Tobias Zürcher, à quel point les jeunes trouvent-ils important de réfléchir sur la paix ?

En tant qu’enseignant de philosophie, je sais que nous nous intéressons tou.te.s à des thèmes fondamentaux de l’humanité comme l’amour, la justice ou la vérité ; la paix en fait partie. Cependant, les jeunes ne voulaient pas tou.te.s parler de la guerre en Ukraine durant mes leçons, quand je le leur ai proposé ; la préparation en vue des examens à venir était plus importante.

Qu’est-ce que les jeunes peuvent apprendre au gymnase sur le thème de la paix ?

Je trouve important de clarifier que la guerre, du point de vue juridique, ne signifie pas le chaos. L’humanité a essayé très tôt de réglementer et de contrôler le droit à la guerre et le droit durant la guerre. La question se pose par exemple de savoir s’il existe une guerre juste et à quelles conditions. Ce sujet permet aussi très bien de travailler sur différentes notions : que signifie être pour la paix – être contre la guerre ? Que signifie pacifisme ? En quoi le pacifisme absolu se différencie-t-il du pacifisme contingent ? Dans le meilleur des cas, des questions comme celles-ci nous amènent à être surpris.e par notre manière de penser. Quand les jeunes apprennent à aller là où leurs arguments les conduisent, c’est un gain substantiel.

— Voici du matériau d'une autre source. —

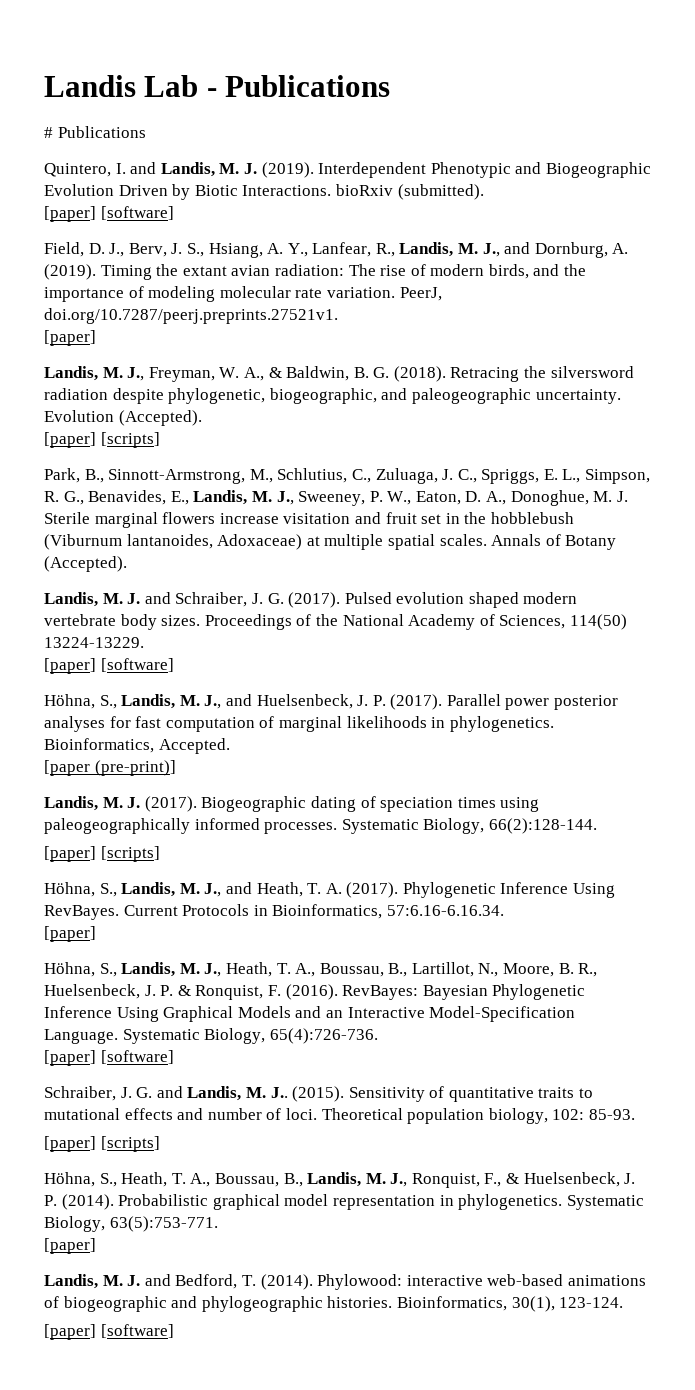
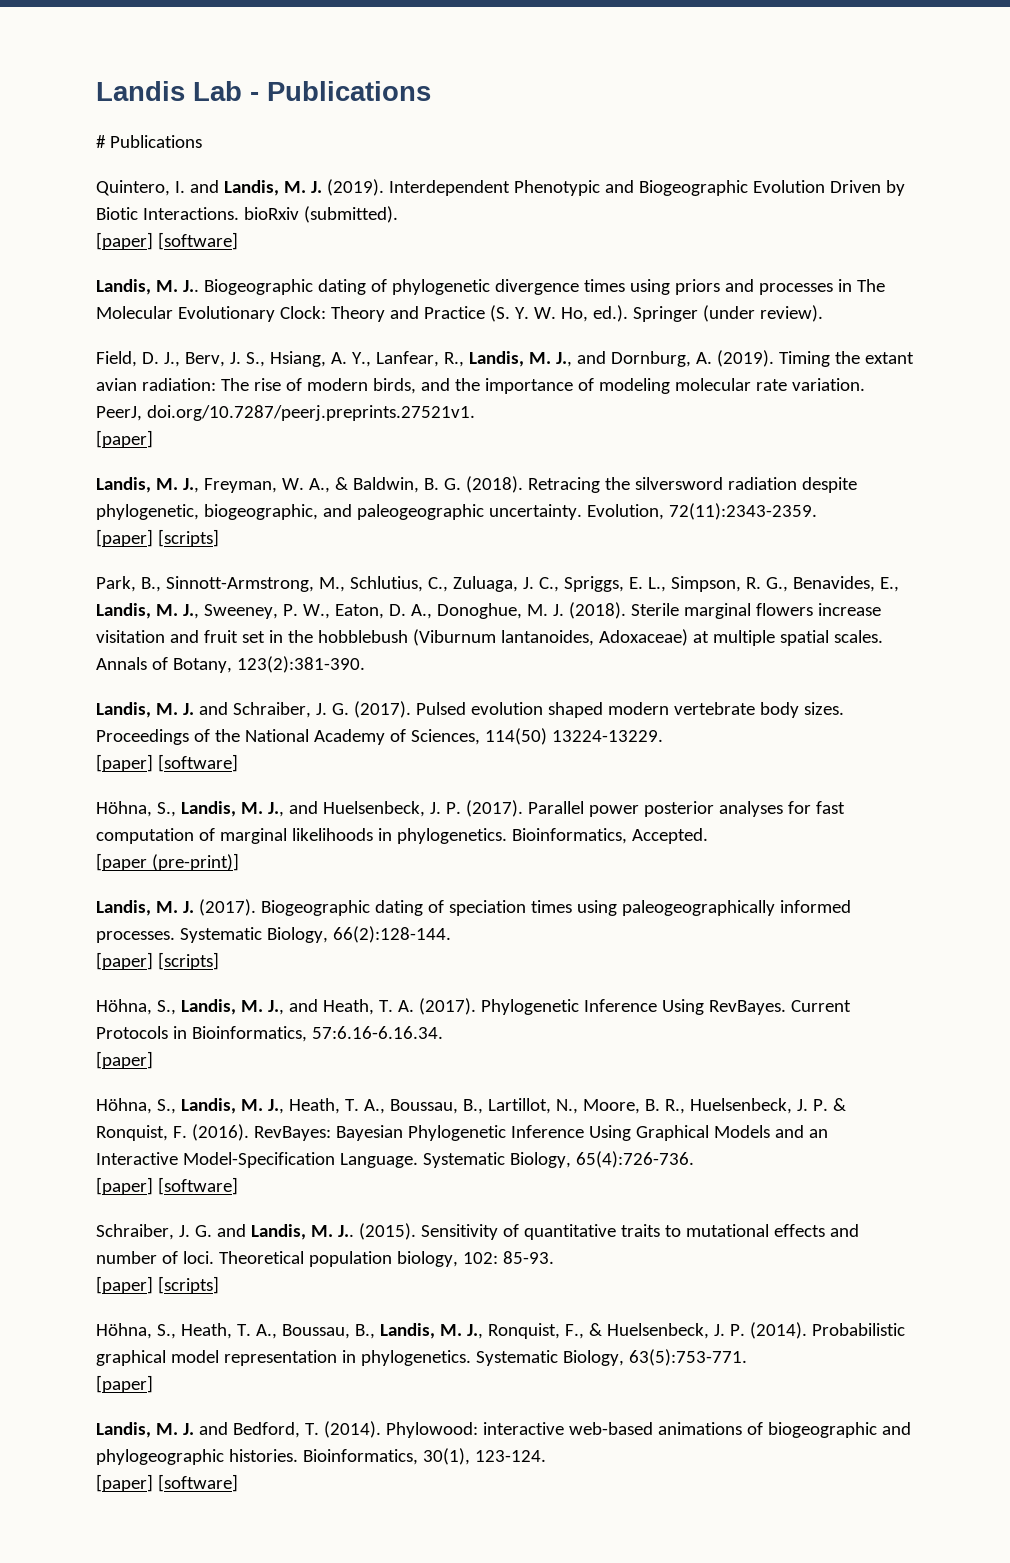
+ Landis, M. J.. Biogeographic dating of phylogenetic divergence times using priors and processes in The Molecular Evolutionary Clock: Theory and Practice (S. Y. W. Ho, ed.). Springer (under review).
- Evolution (Accepted).
+ Evolution, 72(11):2343-2359.
- Park, B., Sinnott-Armstrong, M., Schlutius, C., Zuluaga, J. C., Spriggs, E. L., Simpson, R. G., Benavides, E., Landis, M. J., Sweeney, P. W., Eaton, D. A., Donoghue, M. J. Sterile marginal flowers increase visitation and fruit set in the hobblebush (Viburnum lantanoides, Adoxaceae) at multiple spatial scales.
+ Park, B., Sinnott-Armstrong, M., Schlutius, C., Zuluaga, J. C., Spriggs, E. L., Simpson, R. G., Benavides, E., Landis, M. J., Sweeney, P. W., Eaton, D. A., Donoghue, M. J. (2018). Sterile marginal flowers increase visitation and fruit set in the hobblebush (Viburnum lantanoides, Adoxaceae) at multiple spatial scales.
- Annals of Botany (Accepted).
+ Annals of Botany, 123(2):381-390.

Où se situent les écueils dans un enseignement sur le thème de la paix ?

Des thèmes d’ordre éthique comme la paix ont souvent une forte charge émotionnelle. C’est ce qui rend la chose intéressante mais aussi difficile. Parfois, il est bon d’attendre qu’une controverse soit passée ; avec une certaine distance, il m’est plus facile aussi, en tant qu’enseignant, de me faire par exemple l’avocat du diable.

Le contraire de la paix est aussi la dispute. Ce sujet a-t-il sa place dans votre enseignement ?

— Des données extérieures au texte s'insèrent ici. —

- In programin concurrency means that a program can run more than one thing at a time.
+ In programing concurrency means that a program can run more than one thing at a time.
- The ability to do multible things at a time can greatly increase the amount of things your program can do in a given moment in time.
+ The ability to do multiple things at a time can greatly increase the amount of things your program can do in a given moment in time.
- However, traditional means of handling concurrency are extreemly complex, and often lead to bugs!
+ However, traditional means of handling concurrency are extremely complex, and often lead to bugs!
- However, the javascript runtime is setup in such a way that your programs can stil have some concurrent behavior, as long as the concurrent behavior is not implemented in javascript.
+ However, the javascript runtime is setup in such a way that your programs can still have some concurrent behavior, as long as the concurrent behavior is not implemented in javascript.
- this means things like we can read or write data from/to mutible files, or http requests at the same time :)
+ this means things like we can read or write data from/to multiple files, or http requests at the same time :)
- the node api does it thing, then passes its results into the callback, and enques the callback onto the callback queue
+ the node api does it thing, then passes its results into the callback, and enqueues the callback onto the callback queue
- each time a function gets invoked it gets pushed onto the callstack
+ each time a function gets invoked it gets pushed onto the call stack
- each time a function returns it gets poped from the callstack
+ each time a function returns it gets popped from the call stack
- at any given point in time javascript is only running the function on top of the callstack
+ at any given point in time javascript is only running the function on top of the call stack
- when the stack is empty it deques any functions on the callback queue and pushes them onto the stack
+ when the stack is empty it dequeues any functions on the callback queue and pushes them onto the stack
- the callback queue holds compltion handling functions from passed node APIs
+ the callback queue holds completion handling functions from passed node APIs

Ce thème n’occupe pas une place prioritaire. Un élément essentiel de la philosophie en tant que branche est le fait d’argumenter, de contredire avec respect, de rester objectif. Je vois rarement que les jeunes n’en sont pas capables et se disputent mal. C’est ce qui rend la philosophie si intéressante : on peut être par exemple profondément religieux et réfléchir en même temps sur les preuves de l’existence de Dieu.

À quel point les jeunes sont-elles et ils prêts à défendre l’usage de la violence ?

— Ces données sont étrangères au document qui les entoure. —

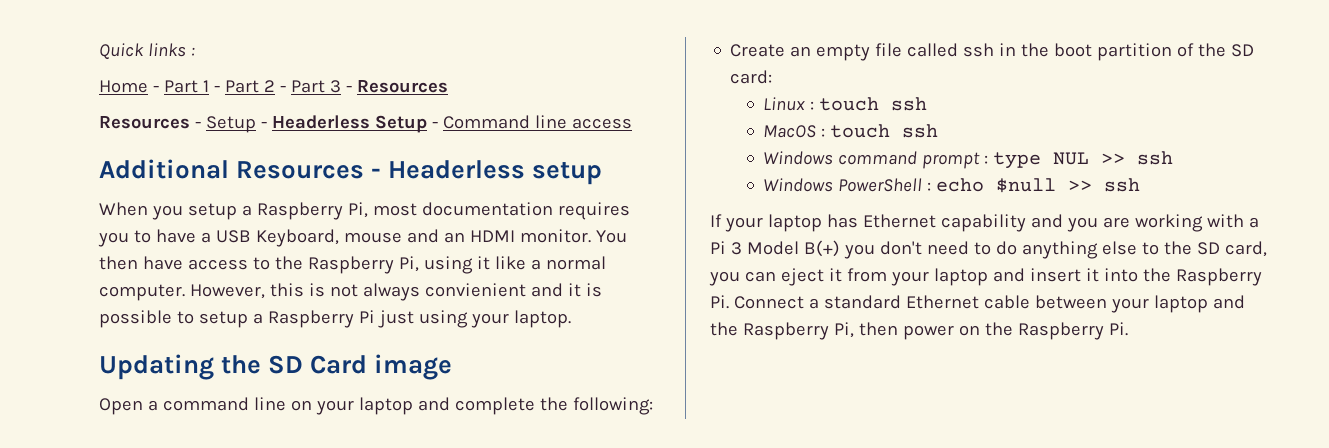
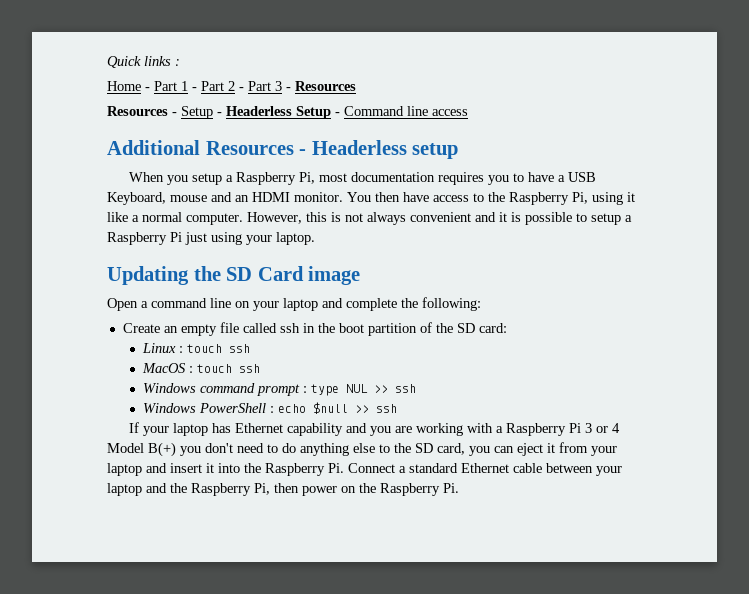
- However, this is not always convienient and it is possible to setup a Raspberry Pi just using your laptop.
+ However, this is not always convenient and it is possible to setup a Raspberry Pi just using your laptop.
- If your laptop has Ethernet capability and you are working with a Pi 3 Model B(+) you don't need to do anything else to the SD card, you can eject it from your laptop and insert it into the Raspberry Pi. Connect a standard Ethernet cable between your laptop and the Raspberry Pi, then power on the Raspberry Pi.
+ If your laptop has Ethernet capability and you are working with a Raspberry Pi 3 or 4 Model B(+) you don't need to do anything else to the SD card, you can eject it from your laptop and insert it into the Raspberry Pi. Connect a standard Ethernet cable between your laptop and the Raspberry Pi, then power on the Raspberry Pi.

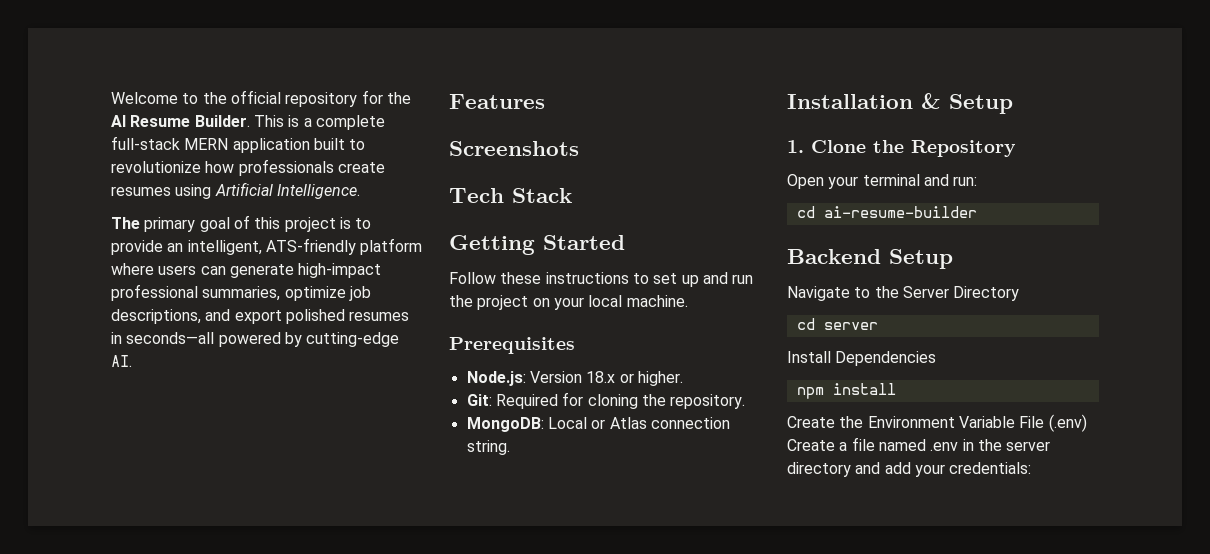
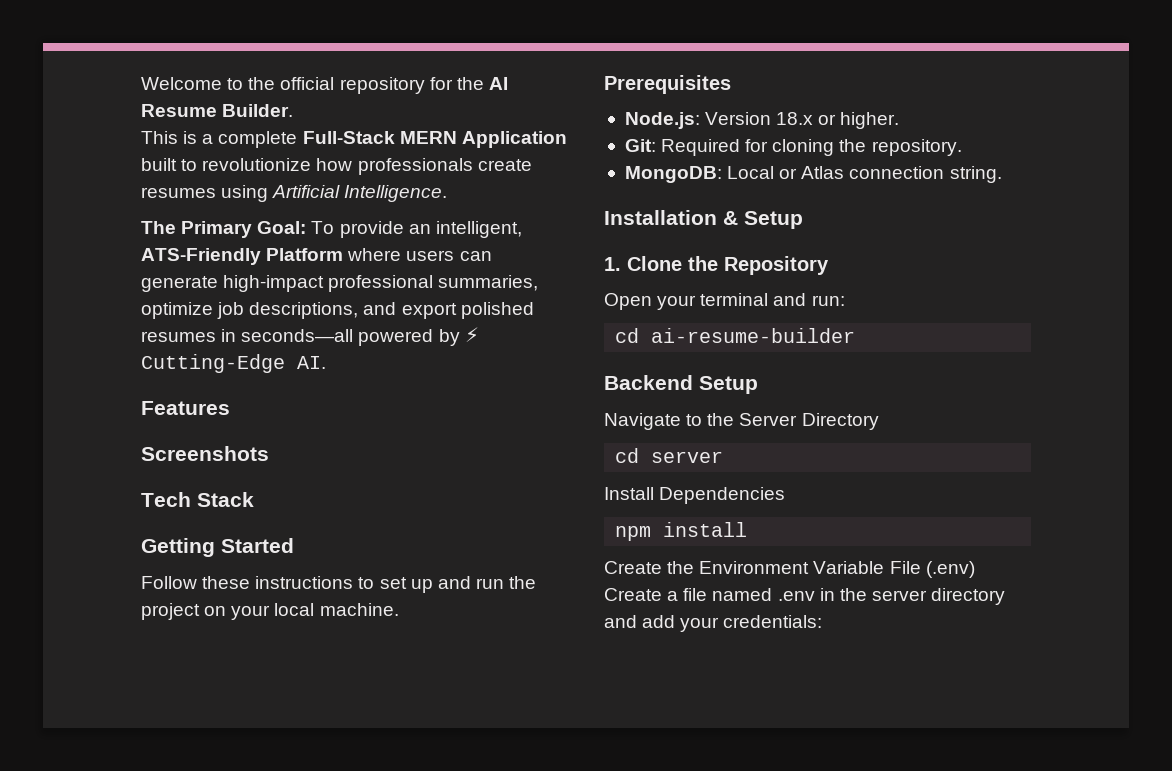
- Welcome to the official repository for the AI Resume Builder. This is a complete full-stack MERN application built to revolutionize how professionals create resumes using Artificial Intelligence.
+ Welcome to the official repository for the AI Resume Builder.
+ This is a complete Full-Stack MERN Application built to revolutionize how professionals create resumes using Artificial Intelligence.
- The primary goal of this project is to provide an intelligent, ATS-friendly platform where users can generate high-impact professional summaries, optimize job descriptions, and export polished resumes in seconds—all powered by cutting-edge AI.
+ The Primary Goal: To provide an intelligent, ATS-Friendly Platform where users can generate high-impact professional summaries, optimize job descriptions, and export polished resumes in seconds—all powered by ⚡ Cutting-Edge AI.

C’est difficile à estimer. Beaucoup de jeunes sont désemparé.e.s face à la guerre. D’autres ont un besoin de vengeance ; elles et ils souhaiteraient de préférence une sorte de gouvernement mondial qui expierait les mauvaises choses et interdirait les débordements. D’autres encore portent un jugement critique sur le réarmement de l’Occident.

Tobias Zürcher

 

 

 
Coauteur du livre « Philosophie. Ein Lehrmittel fürs Gymnasium » ; il a rédigé notamment le chapitre « Globale Herausforderungen : Krieg und Frieden, Migration, Klimawandel ».